Frost wipes out up to 30% of Loire harvest
Late spring frosts which hit the Loire Valley in April have cost the region up to 30% of its harvest, according to an official report published by InterLoire.
In some areas, temperatures dropped to as low as -6°C as frost bit not only across the Loire, but in Burgundy and the Languedoc.
In the Loire, the worst affected areas were the vineyards of Touraine, Nantais and Sarthe, with losses of up to 80% in some communes.
Overall, around 20 to 30% of the 2016 harvest has been wiped out across the region, the report estimated, based on an average harvest of1.9 million hectolitres. However it stressed that there were “considerable disparities” with regards to the impact suffered by producers across the region.
“We will have to wait until flowering starts at the end of June before we can give a more accurate estimate of harvest levels and assess the impact frost damage will have on the year’s vintage”, InterLoire noted.
Following low harvests in recent years, wine stocks from the Loire are currently at their lowest ever level, the report confirmed, with the impact of these frosts likely to compound this further.
“The situation is serious,” warns InterLoire President Gérard Vinet. “The Loire Valley works on a ‘just-in-time’ basis, and it is imperative that we introduce a collective strategy to regulate sales.”
In terms of sales, 2016 will be relying on the “excellent” 2015 vintage to supply volumes.

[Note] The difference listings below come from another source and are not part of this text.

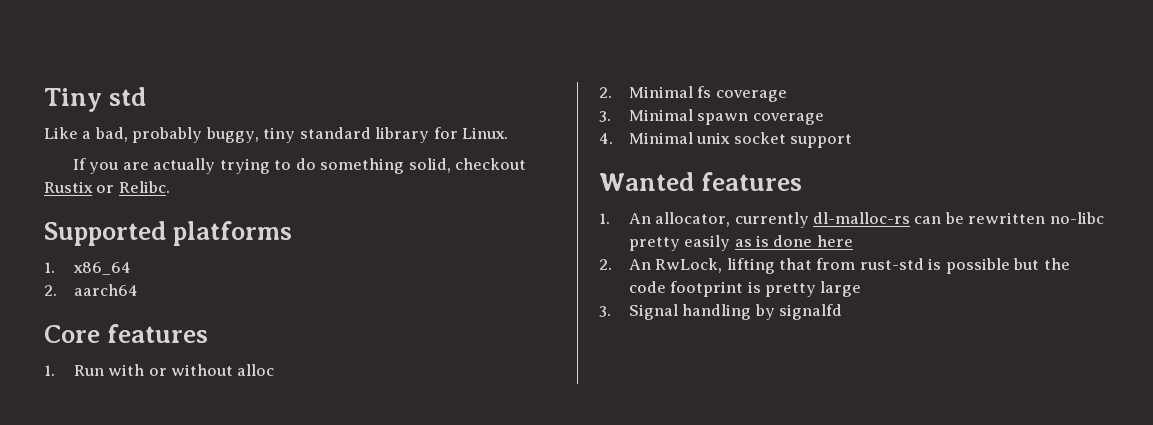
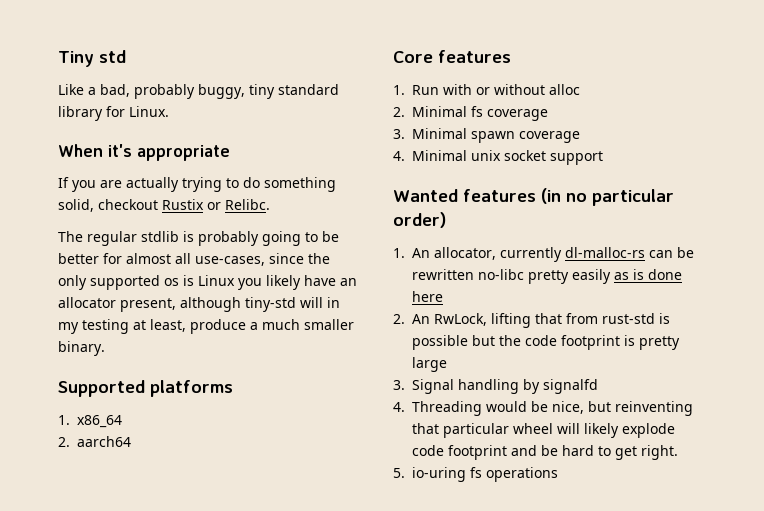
+ When it's appropriate
+ The regular stdlib is probably going to be better for almost all use-cases, since the only supported os is Linux you likely have an allocator present, although tiny-std will in my testing at least, produce a much smaller binary.
- Wanted features
+ Wanted features (in no particular order)
+ 4. Threading would be nice, but reinventing that particular wheel will likely explode code footprint and be hard to get right.
+ 5. io-uring fs operations

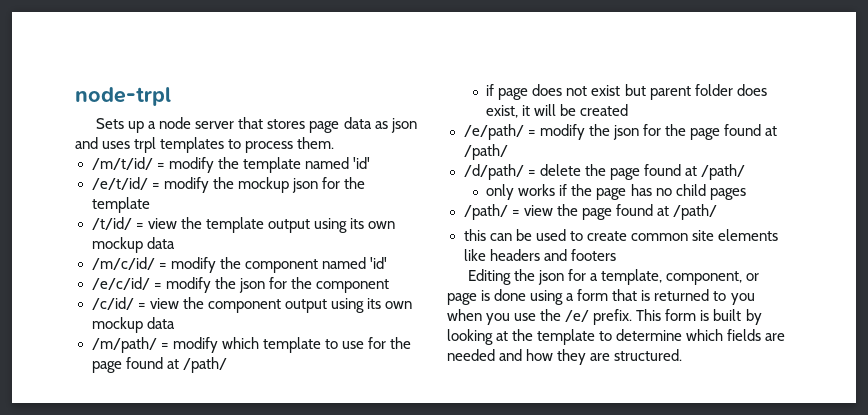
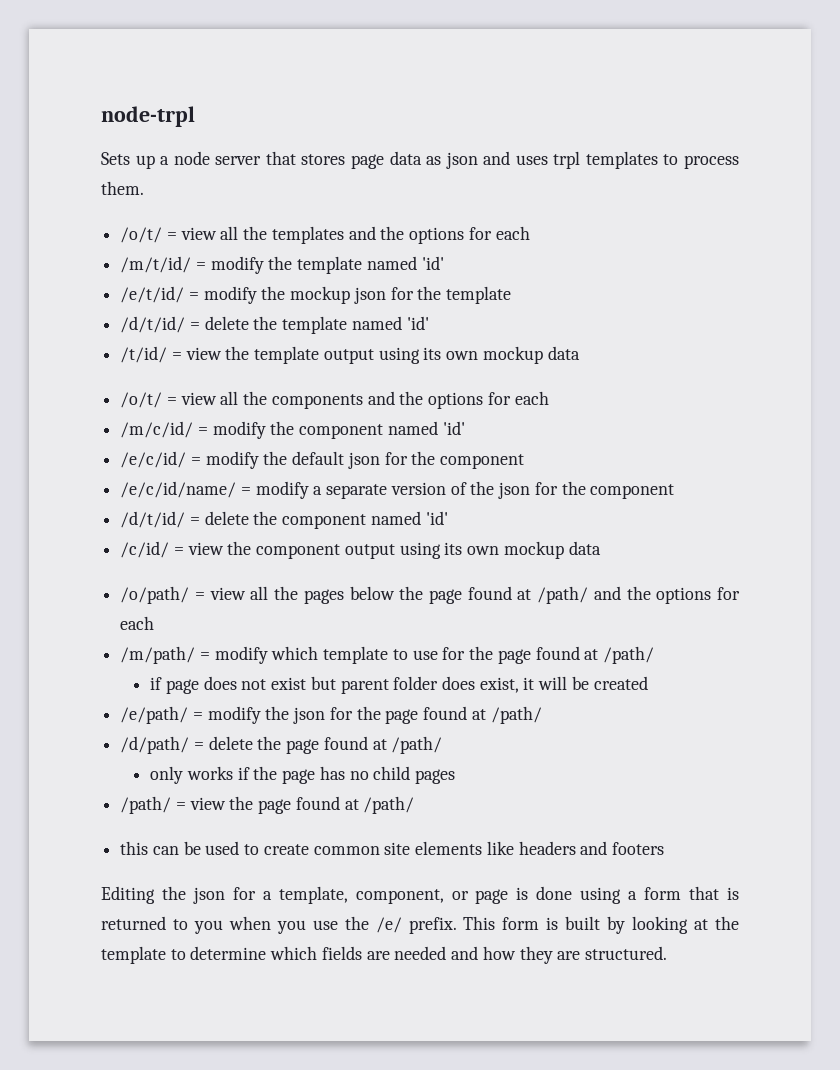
+ /o/t/ = view all the templates and the options for each
+ /d/t/id/ = delete the template named 'id'
+ /o/t/ = view all the components and the options for each
- /e/c/id/ = modify the json for the component
+ /e/c/id/ = modify the default json for the component
+ /e/c/id/name/ = modify a separate version of the json for the component
+ /d/t/id/ = delete the component named 'id'
+ /o/path/ = view all the pages below the page found at /path/ and the options for each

Appellations with volumes of over 100,000 hl and which suffered less impact – Cabernet d’Anjou, Rosé-d’Anjou, Crémant-de-Loire and Vouvray – should be able to meet demand, says the report. Those that were badly hit – Muscadet, Chinon, Saint-Nicolas-de-Bourgueil or Touraine – will face greater challenges to meet demand.
Despite the risk to supplies Bernard Jacob, vice-president of InterLoire and president of UMVL (an association of Loire Maisons de Négoce) has said the region should not need to increase its prices.
“The Loire Valley is ready and willing to supply the markets without introducing price rises which may lead to destabilisation,” he said.
A number of support measures have already been announced to help winegrowers. FranceAgriMer and the Regions have pledged financial support for the study and provision of frost protection equipment. Meanwhile, the Federations have approached public authorities and institutions regarding insurance, partial unemployment benefits for employees and financial concessions for 2017.
“At a time when we are revitalising our image, making wines our consumers love and enjoying excellent market positioning, the Loire Valley’s wine professionals have rallied to find ways of supporting those Loire businesses which have been worst affected,” added Vinet. “Meanwhile we continue to respond favourably to demand.”